ThaiAngler
Angler fighting a large fish from a charter boat off a tropical coastline

Freelance Fishing Writer & Former Charter Mate

Lewis Pearce

Phuket, Thailand · 12 years on the water

  • Giant trevally
  • Sailfish
  • Deep jigging
  • Andaman Sea charters
  • Offshore fishing

Lewis Pearce arrived in Phuket in the spring of 2014 intending to stay for a season. Twelve years later he is still there, which will surprise nobody who has spent any time on the Andaman coast and made the mistake of going out on a charter in the right conditions. He arrived as a recreational angler with a decade of sea fishing behind him in Cornwall and the Scottish west coast; he stayed as a professional one.

For his first three years in Phuket he worked as a charter mate on a 38-foot Bertram out of Chalong Bay, a job that involved equal parts rigging leaders at four in the morning, translating for Japanese and Korean clients who had booked without any shared language, and learning the Andaman's seasonal rhythms from the Thai skippers who knew them best. The work was not glamorous. It was also one of the best fishing educations available in Southeast Asia, and Lewis absorbed it thoroughly.

He went freelance in 2017, writing initially for dive and travel publications before finding his subject matter: serious coverage of sport fishing in Thailand for anglers who want genuine detail rather than promotional copy. His focus sharpened around three disciplines — GT popping on the offshore reefs, sailfish on the southern banks during the November-to-April season, and deep jigging in the Andaman's underwater canyons and seamounts, a technique he picked up from Japanese crew members and has refined methodically ever since.

IGFA membership

Lewis is a current IGFA member and applies IGFA line-class standards to his tackle reviews and record research. When he references a "world record" claim in his writing, he has checked it against the IGFA database — a step many fishing writers skip.

He became an IGFA member in 2019, partly out of genuine interest in record-class fish and partly because he wanted credibility when writing about line-class records for the Andaman species. He has submitted several catches for IGFA consideration and holds a personal-best GT of 38 kg taken on a surface popper off Koh Bon, one of the rocky offshore outcrops that consistently produce large fish in the October-to-March window.

Lewis writes with a specificity that reflects his time on the water rather than in front of a screen. His gear reviews are based on tackle he has personally used in the field — the GT popping tackle guide on this site reflects two seasons of testing different rod blanks and popper designs under the kind of conditions that tell you quickly whether a product is adequate. His coverage of the sailfish season is drawn directly from logbooks he has kept since 2015, tracking dates, sea states, bait preferences, and the particular patch of the southern Andaman where the fish concentrate in January and February.

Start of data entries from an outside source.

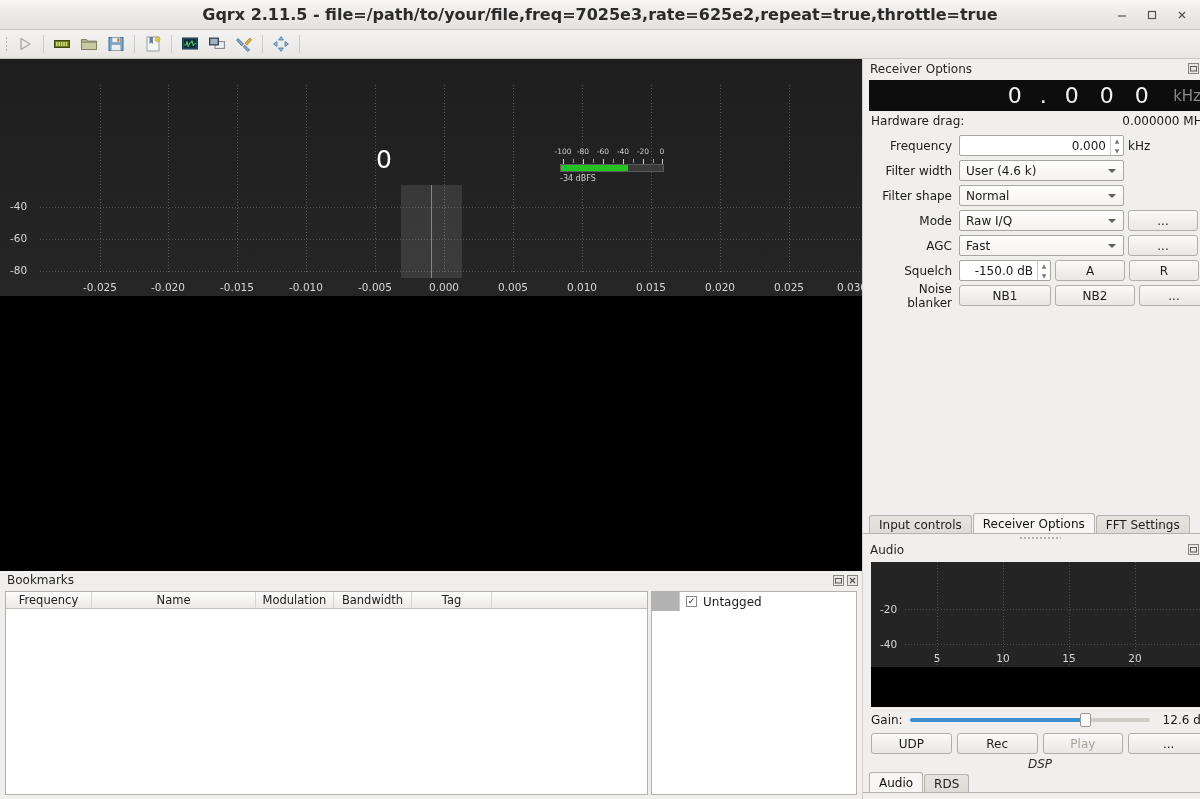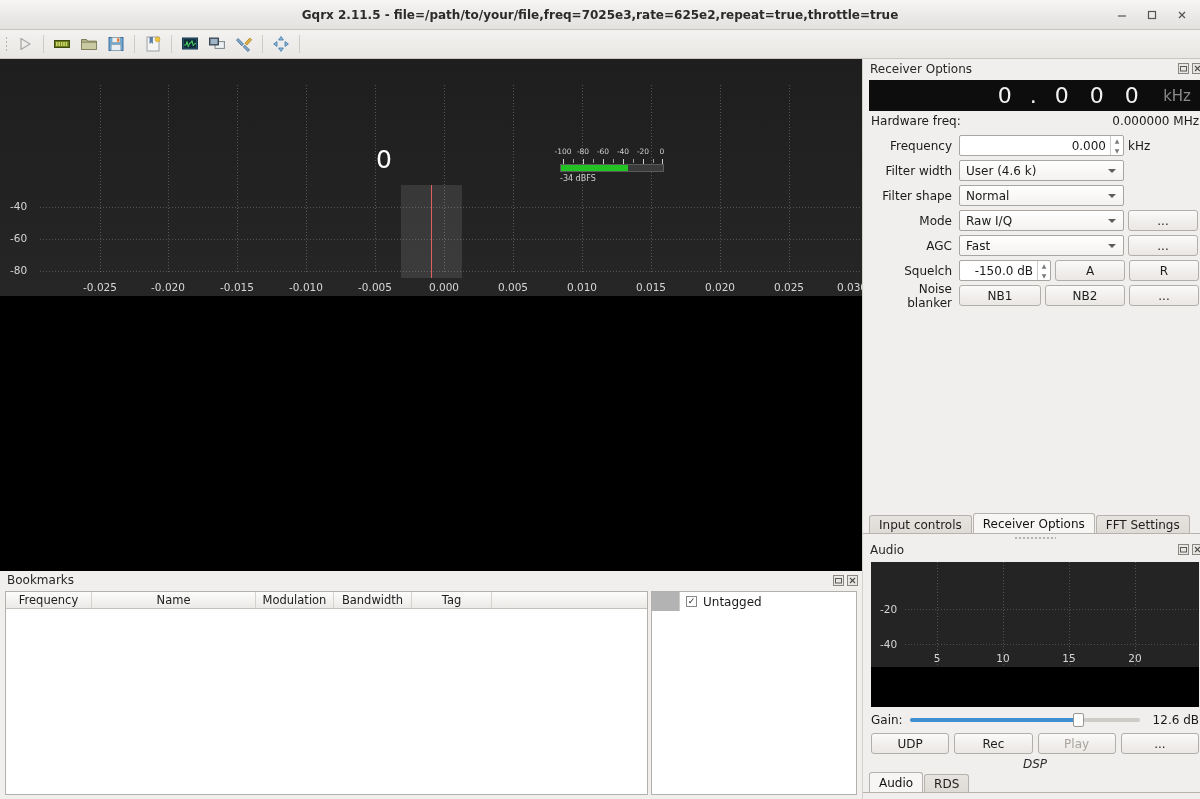--- a/index.html
+++ b/index.html
@@ -15,21 +15,21 @@
   #app { position: relative; width: 1200px; height: 799px; display: flex; flex-direction: column; }
 
   
   .titlebar {
     height: 30px; min-height: 30px;
     background: linear-gradient(to bottom, #f7f6f5 0%, #ebe9e7 55%, #e4e2df 100%);
     border-bottom: 1px solid #c9c5c0;
     display: flex; align-items: center; position: relative;
   }
   .titlebar .title {
-    flex: 1; text-align: center; font-weight: bold; font-size: 12px; color: #2b2b2b;
+    flex: 1; text-align: center; font-weight: bold; font-size: 16px; color: #2b2b2b;
     white-space: nowrap; overflow: hidden;
   }
   .wbtns { position: absolute; right: 4px; top: 0; height: 30px; display: flex; align-items: center; gap: 2px; }
   .wbtn { width: 28px; height: 26px; display: flex; align-items: center; justify-content: center;
           color: #5a5a5a; }
   .wbtn svg { display:block; }
 
   
   .menubar {
     height: 20px; min-height: 20px; background: #f2f1ef;
@@ -457,21 +457,21 @@
       <div class="freqdisp">
         <span class="d">0</span>
         <span class="dot">.</span>
         <span class="d">0</span>
         <span class="d">0</span>
         <span class="d">0</span>
         <span class="unit">kHz</span>
       </div>
 
       <div class="hwrow">
-        <span class="lbl">Hardware freq:</span>
+        <span class="lbl">Hardware drag:</span>
         <span class="spacer"></span>
         <span class="val">0.000000 MHz</span>
       </div>
 
       <div class="form">
 
         <div class="frow">
           <span class="lbl">Frequency</span>
           <div class="field spin" style="width:165px">
             <span class="txt">0.000</span>
@@ -525,21 +525,21 @@
                 <i>▲</i>
                 <i>▼</i>
               </span>
           </div>
           <div class="btn" style="width:70px">A</div>
           <div class="btn" style="width:70px">R</div>
         </div>
 
         <div class="frow">
           <span class="lbl">Noise blanker</span>
-          <div class="btn" style="width:82px">NB1</div>
+          <div class="btn" style="width:92px">NB1</div>
           <div class="btn" style="width:80px">NB2</div>
           <div class="btn" style="width:70px">...</div>
         </div>
       </div>
 
       <div style="flex:1"></div>
 
       <div class="tabs">
         <div class="tab">Input controls</div>
         <div class="tab active">Receiver Options</div>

He lives in a small house in Rawai with a rod rack that takes up most of the spare bedroom and a standing arrangement with two of Phuket's better charter operators for discounted trips in exchange for honest coverage. He does not take advertising from charter companies, does not accept sponsored trips from tackle brands unless explicitly disclosed, and has turned down several PR opportunities that would have required him to soften a negative assessment.